To jest wpis na koniec zimy. Oby.

Dawno nie byliśmy w IKEI. Chyba ze 2 dwa. No i nadeszła ta chwila kiedy uzbierało się parę rzeczy kupienia. Pojechaliśmy w sobotę w południe do Katowic. Droga spoko ale niemiłe zaskoczenie na parkingu pod IKEĄ – pełno samochodów. W sklepie tłumy tak koszmarne, że poczułem się zmęczony już po kilku minutach kluczenia pomiędzy ludźmi. Ogólne wrażenie jest takie, że kolekcje meblowe w tym meblowym markecie stały się bardziej kolorowe niż kiedyś. My akurat kupowaliśmy zestaw do wiatrołapu (szafka na buty, lustro, półka i komoda na zdjęciu) w kolorze czarnobrązwym;-). Poniżej komoda w połowie zabawy w skręcanie:

Zmęczyła nas ta sobotnia wyprawa do centrum konsumpcjonizmu. Te tłumy przy kasach, tłok na parkingu, nawet zapchane w sobotę katowicke drogi przelotowe były pełne pojazdów. Dlatego też niedziela została wykorzystana do wzięcia oddechu w poniższych pustych przestrzeniach. Lekki mrozik, słoneczko, zero ludzi tylko pies na długim  dziesięciometrowym sznurku aby mógł pobiegać:

 

 Na poniższej fotce ok. 50 metrów od nas powoli biegnie młoda sarna

241 komentarzy

  1. Zoe pisze:

    Coś mi się pochrzaniło z szerokościami fotek. Miały być równej szerokości a nie są. Pewnie coś pomyliłem. Nieważne:-).
    Wrażenie mam, że w niektórych zdaniach moich słowa napisane są w kolejności złej:-)

  2. Jo. pisze:

    Nie znoszę IKEI w weekendy. To jest jakiś koszmar.

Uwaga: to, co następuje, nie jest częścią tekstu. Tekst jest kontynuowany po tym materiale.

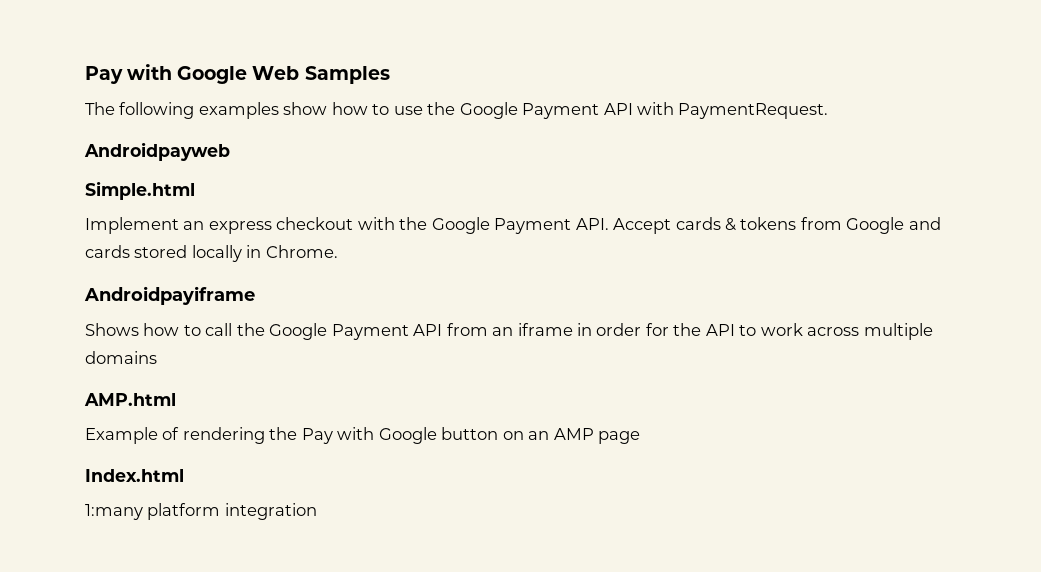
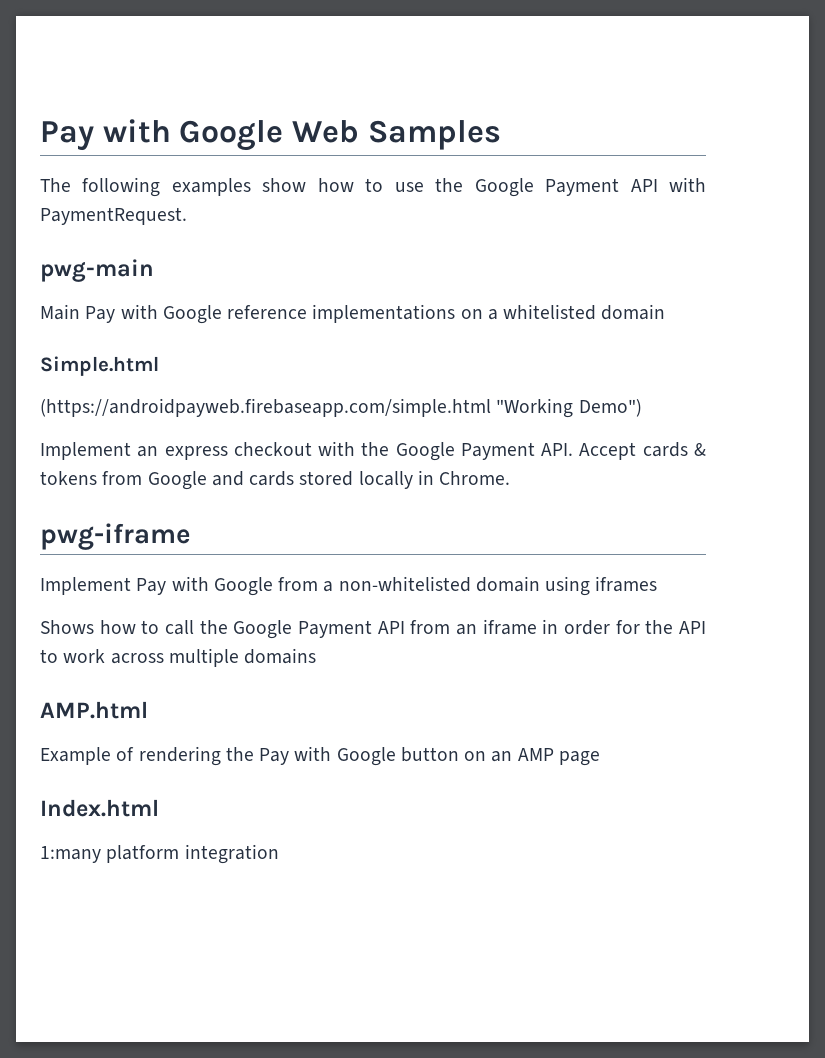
- Androidpayweb
+ pwg-main
+ Main Pay with Google reference implementations on a whitelisted domain
  Simple.html
+ (https://androidpayweb.firebaseapp.com/simple.html "Working Demo")
- Androidpayiframe
+ pwg-iframe
+ Implement Pay with Google from a non-whitelisted domain using iframes

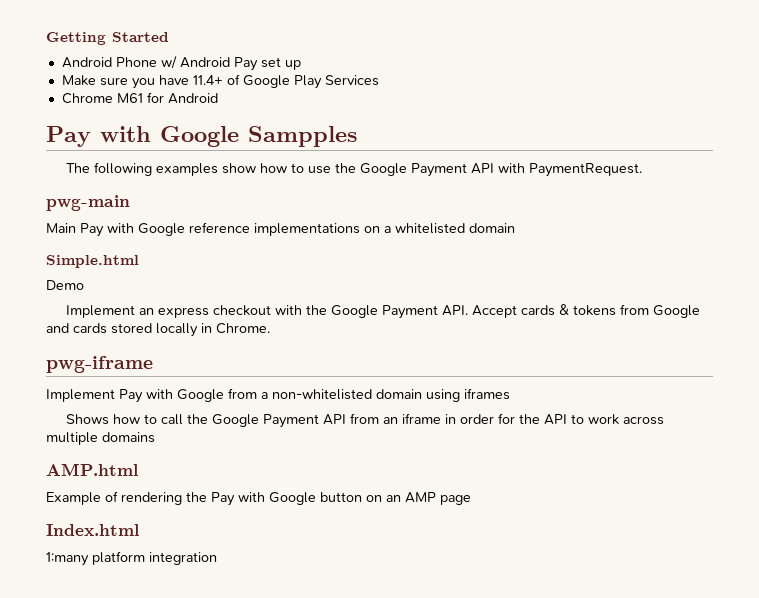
- Pay with Google Web Samples
+ Getting Started
+ Android Phone w/ Android Pay set up
+ Make sure you have 11.4+ of Google Play Services
+ Chrome M61 for Android
+ Pay with Google Sampples
- (https://androidpayweb.firebaseapp.com/simple.html "Working Demo")
+ Demo

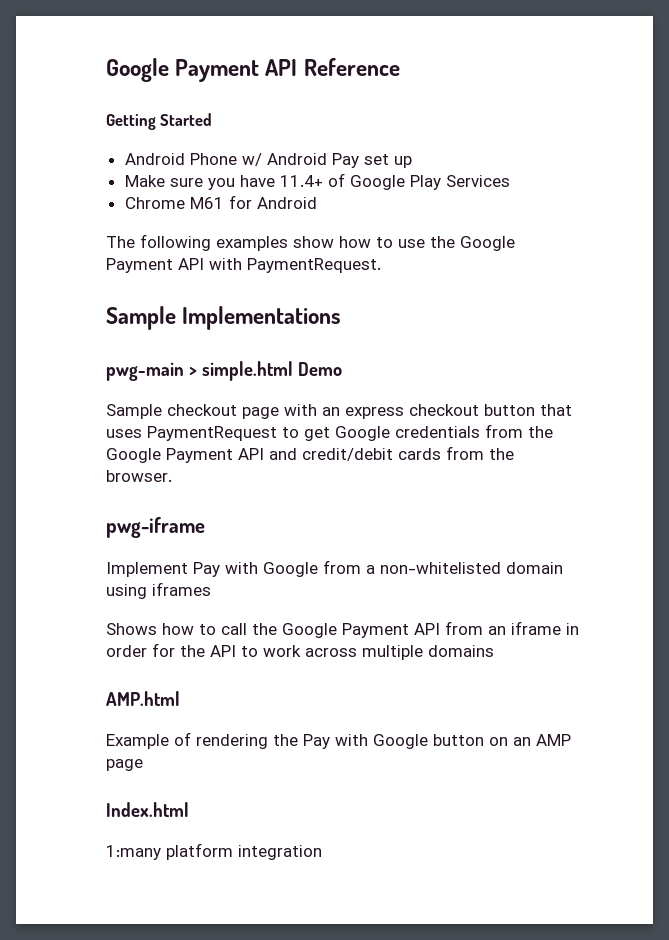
+ Google Payment API Reference
- Pay with Google Sampples
+ Sample Implementations
- pwg-main
- Main Pay with Google reference implementations on a whitelisted domain
- Simple.html
- Demo
- Implement an express checkout with the Google Payment API. Accept cards & tokens from Google and cards stored locally in Chrome.
+ pwg-main > simple.html Demo
+ Sample checkout page with an express checkout button that uses PaymentRequest to get Google credentials from the Google Payment API and credit/debit cards from the browser.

    Co do saren, to mi, proszę pana, podchodzą pod siatkę i zaglądają w talerze Tounge-Out

    Ale bardzo doceniam i dziękuję za nowe piętro, bo starość nie radość i po schodach słabo daję radę.

  3. miral59 pisze:

    Dzień dobry Happy-Grin
    Współczuję zakupów, bo też ich nie znoszę Distort
    A już wejście w tłum, to kompletna masakra Amazed I to wciskanie się na parkingach… szukanie miejsca, gdzie by tu zaparkować. Zwykle gotowa jestem spryszczać jak najdalej. Ale jak musisz coś kupić, to nie masz wyjścia Sad
    Dobrze, że chociaż w niedzielę miałeś luzik i wolną przestrzeń Happy-Grin

    • Zoe pisze:

      Całe szczęście, że nie mieszkam w Ameryce. Wy tam macie jeszcze większe sklepy. Chybabym umarł z głodu na zakupach… Happy-Grin

      • miral59 pisze:

        Och! NA zakupach byś z głodu nie umarł. Co chwilkę są różne bary (szumnie zwane restauracjami) i można umrzeć z przejedzenia Wink Jak jesteś zbyt leniwy, to nawet z samochodu wysiadać nie musisz… Zamówisz, parę metrów dalej odbierzesz i zapłacisz. Zjeść możesz gdzie chcesz. Happy-Grin
        A na ten przykład w takiej Ikei, która ma kilka pięter, to na każdym znajdziesz jakiś punkt gastronomiczny. Oczywiście ze stolikami i krzesłami, żebyś mógł zjeść na miejscu.
        Nam nie jest to potrzebne, bo nie wybieramy się na żadne zakupy głodni. Najpierw się najadamy, a dopiero potem jedziemy. Stwierdzono naukowo, że głodny kupi dużo więcej żywności niż potrzebuje, bo oczami to by zjadł wszystko Wink A potem połowa tego żarcia ląduje w koszu… niepotrzebne marnotrawstwo.

  4. Jo. pisze:

    Trochę mi się śmiać chce z powodu Oscarów i Vincenta. Znaczy darcia szat, że nie dostał.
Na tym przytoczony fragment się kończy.